Anvisa aprova uso de medicamento para Alzheimer em estágio inicial no Brasil

A Agência Nacional de Vigilância Sanitária autorizou o uso do Leqembi, indicado para retardar o avanço do Alzheimer em pacientes com demência leve.

8 JAN 2026 • POR Idest • 08h47
  (Divulgação Eisai)

A Agência Nacional de Vigilância Sanitária (Anvisa) aprovou o uso do medicamento Leqembi, que utiliza o anticorpo lecanemabe, para tratamento de pacientes com Alzheimer em estágio inicial. A autorização foi publicada no Diário Oficial da União em 22 de dezembro de 2025.

Indicação e mecanismo de ação

O Leqembi é recomendado para retardar o declínio cognitivo de pessoas que apresentam demência leve causada pela doença. Segundo a Anvisa, o medicamento atua na redução das placas beta-amiloides no cérebro, característica associada ao Alzheimer. O produto é fornecido como solução para diluição e infusão.

Estudo clínico e avaliação de eficácia

A eficácia clínica do Leqembi foi avaliada em um estudo principal que envolveu 1.795 participantes diagnosticados com Alzheimer em estágio inicial e presença de placas beta-amiloides. Os participantes receberam o medicamento ou placebo durante o estudo.
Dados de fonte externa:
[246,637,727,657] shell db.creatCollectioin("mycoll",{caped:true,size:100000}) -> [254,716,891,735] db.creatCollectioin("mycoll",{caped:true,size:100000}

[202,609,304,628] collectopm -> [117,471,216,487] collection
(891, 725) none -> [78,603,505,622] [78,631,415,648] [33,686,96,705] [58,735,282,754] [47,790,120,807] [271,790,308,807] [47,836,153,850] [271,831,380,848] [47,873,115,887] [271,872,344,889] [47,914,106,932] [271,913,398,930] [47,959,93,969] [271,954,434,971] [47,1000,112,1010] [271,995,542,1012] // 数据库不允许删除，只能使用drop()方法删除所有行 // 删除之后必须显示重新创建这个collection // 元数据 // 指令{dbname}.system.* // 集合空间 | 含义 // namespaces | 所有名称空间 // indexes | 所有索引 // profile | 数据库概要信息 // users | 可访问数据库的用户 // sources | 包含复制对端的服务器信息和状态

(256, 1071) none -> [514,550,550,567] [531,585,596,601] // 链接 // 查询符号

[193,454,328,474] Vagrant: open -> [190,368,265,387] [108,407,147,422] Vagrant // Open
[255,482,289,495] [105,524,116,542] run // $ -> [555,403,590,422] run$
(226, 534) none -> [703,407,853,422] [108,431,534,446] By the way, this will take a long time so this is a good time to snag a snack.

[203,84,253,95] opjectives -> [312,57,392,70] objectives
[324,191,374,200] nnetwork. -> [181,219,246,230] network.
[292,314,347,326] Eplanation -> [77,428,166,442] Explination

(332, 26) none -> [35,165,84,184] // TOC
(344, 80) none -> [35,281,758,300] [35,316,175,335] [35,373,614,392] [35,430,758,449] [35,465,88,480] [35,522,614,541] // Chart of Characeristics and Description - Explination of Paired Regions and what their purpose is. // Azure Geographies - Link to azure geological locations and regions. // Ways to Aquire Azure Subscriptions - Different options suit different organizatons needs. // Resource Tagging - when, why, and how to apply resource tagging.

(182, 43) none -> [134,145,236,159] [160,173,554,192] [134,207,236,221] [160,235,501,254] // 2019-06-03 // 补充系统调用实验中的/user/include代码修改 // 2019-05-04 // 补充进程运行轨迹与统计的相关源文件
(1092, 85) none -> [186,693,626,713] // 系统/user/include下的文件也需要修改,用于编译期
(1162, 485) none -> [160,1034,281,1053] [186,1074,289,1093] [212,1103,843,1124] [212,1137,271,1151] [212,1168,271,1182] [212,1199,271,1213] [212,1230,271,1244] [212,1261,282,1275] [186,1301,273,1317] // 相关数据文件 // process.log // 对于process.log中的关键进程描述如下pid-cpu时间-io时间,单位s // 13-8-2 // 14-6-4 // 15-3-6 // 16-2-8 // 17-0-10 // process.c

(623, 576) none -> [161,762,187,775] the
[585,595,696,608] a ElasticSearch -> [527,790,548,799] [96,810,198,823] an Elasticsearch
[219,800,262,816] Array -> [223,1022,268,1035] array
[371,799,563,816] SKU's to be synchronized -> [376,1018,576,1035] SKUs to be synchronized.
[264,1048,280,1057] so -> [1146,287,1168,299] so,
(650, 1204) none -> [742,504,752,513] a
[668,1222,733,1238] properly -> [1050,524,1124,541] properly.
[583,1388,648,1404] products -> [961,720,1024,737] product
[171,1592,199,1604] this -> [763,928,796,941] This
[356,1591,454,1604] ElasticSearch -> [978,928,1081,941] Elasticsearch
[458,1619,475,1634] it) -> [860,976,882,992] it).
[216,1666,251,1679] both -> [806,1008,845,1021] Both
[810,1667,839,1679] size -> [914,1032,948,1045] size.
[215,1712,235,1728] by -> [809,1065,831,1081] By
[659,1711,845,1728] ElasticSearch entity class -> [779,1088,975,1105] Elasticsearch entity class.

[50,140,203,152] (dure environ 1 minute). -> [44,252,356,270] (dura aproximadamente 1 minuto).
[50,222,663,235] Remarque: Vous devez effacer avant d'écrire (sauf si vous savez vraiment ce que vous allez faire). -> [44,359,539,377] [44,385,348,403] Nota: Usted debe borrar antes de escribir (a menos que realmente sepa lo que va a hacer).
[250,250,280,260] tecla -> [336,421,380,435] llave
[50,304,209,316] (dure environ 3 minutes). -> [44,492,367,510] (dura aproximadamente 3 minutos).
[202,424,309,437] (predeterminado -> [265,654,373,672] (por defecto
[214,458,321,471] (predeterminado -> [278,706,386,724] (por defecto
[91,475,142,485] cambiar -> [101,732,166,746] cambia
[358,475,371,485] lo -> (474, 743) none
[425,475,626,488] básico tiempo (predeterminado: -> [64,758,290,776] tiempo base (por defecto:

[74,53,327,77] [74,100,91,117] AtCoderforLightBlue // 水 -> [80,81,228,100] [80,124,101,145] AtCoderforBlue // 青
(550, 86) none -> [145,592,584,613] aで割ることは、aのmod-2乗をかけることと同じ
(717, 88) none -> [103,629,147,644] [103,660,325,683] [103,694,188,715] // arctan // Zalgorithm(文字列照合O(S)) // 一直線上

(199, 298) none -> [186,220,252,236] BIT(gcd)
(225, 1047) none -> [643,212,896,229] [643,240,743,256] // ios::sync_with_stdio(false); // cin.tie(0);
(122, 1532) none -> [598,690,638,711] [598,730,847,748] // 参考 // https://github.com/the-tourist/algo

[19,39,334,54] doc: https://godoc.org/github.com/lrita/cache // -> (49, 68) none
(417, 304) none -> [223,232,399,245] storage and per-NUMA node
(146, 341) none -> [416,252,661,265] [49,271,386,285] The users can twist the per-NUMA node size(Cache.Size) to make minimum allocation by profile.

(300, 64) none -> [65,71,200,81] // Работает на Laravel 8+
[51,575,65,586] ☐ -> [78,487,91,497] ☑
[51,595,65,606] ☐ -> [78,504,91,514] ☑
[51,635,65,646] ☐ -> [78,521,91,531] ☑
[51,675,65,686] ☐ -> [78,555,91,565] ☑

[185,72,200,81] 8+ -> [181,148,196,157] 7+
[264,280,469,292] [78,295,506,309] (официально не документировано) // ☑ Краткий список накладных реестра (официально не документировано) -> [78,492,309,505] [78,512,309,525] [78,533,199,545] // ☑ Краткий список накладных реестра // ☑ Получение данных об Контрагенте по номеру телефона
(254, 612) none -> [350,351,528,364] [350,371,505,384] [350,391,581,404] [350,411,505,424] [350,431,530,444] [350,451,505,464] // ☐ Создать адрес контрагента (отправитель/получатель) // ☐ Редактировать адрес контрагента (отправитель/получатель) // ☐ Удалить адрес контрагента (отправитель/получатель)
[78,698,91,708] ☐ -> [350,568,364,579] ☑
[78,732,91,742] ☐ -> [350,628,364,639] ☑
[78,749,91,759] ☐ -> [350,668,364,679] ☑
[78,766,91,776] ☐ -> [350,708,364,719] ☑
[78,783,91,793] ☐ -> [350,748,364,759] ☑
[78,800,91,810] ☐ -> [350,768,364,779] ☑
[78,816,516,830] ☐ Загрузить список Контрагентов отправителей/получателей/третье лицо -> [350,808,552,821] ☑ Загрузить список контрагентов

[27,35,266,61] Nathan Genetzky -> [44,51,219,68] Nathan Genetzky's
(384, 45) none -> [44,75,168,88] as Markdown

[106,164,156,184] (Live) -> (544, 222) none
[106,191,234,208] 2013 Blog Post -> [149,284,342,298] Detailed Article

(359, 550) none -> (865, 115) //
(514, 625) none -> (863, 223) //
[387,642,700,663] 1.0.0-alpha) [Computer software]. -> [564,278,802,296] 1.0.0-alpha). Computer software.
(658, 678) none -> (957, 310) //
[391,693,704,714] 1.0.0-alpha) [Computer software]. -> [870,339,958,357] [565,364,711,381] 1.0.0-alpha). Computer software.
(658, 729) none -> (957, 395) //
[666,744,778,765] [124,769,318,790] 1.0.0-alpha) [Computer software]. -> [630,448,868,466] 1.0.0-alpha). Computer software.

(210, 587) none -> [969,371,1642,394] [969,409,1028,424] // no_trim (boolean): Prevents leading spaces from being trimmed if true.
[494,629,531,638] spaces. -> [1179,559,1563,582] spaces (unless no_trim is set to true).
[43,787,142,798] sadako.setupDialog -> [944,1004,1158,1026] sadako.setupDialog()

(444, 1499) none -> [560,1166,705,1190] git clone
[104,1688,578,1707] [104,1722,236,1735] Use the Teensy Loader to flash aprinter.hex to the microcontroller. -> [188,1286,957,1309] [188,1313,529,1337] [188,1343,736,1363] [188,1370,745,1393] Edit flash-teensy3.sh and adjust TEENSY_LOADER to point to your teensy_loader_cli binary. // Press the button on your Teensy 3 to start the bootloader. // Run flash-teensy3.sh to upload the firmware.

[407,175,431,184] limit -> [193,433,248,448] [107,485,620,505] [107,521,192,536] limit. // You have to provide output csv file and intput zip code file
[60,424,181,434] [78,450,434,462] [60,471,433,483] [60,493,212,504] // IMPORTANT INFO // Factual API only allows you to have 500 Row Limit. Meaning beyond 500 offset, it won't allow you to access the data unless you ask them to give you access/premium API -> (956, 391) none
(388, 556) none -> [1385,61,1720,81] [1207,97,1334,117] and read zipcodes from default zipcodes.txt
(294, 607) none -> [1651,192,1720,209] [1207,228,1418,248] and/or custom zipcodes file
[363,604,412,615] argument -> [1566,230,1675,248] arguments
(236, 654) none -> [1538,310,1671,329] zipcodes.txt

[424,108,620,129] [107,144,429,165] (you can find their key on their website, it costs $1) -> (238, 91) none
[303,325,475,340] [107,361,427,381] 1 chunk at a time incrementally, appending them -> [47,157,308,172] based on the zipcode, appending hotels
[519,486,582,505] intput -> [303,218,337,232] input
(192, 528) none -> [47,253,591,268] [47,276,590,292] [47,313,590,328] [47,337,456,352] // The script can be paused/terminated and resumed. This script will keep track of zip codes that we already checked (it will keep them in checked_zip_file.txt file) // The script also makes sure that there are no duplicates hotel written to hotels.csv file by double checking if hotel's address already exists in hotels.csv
A principal medida utilizada foi a mudança nos sintomas após 18 meses, avaliada pela escala CDR-SB, que mede a gravidade da doença e o impacto nas atividades diárias. No subgrupo de 1.521 pessoas, aqueles tratados com Leqembi apresentaram menor aumento na pontuação da escala em comparação ao grupo placebo.

Publicação e próximos passos

A aprovação do medicamento pela Anvisa foi oficializada por meio de publicação no Diário Oficial da União. O registro do Leqembi permite sua comercialização para uso em pacientes com Alzheimer em estágio inicial no país.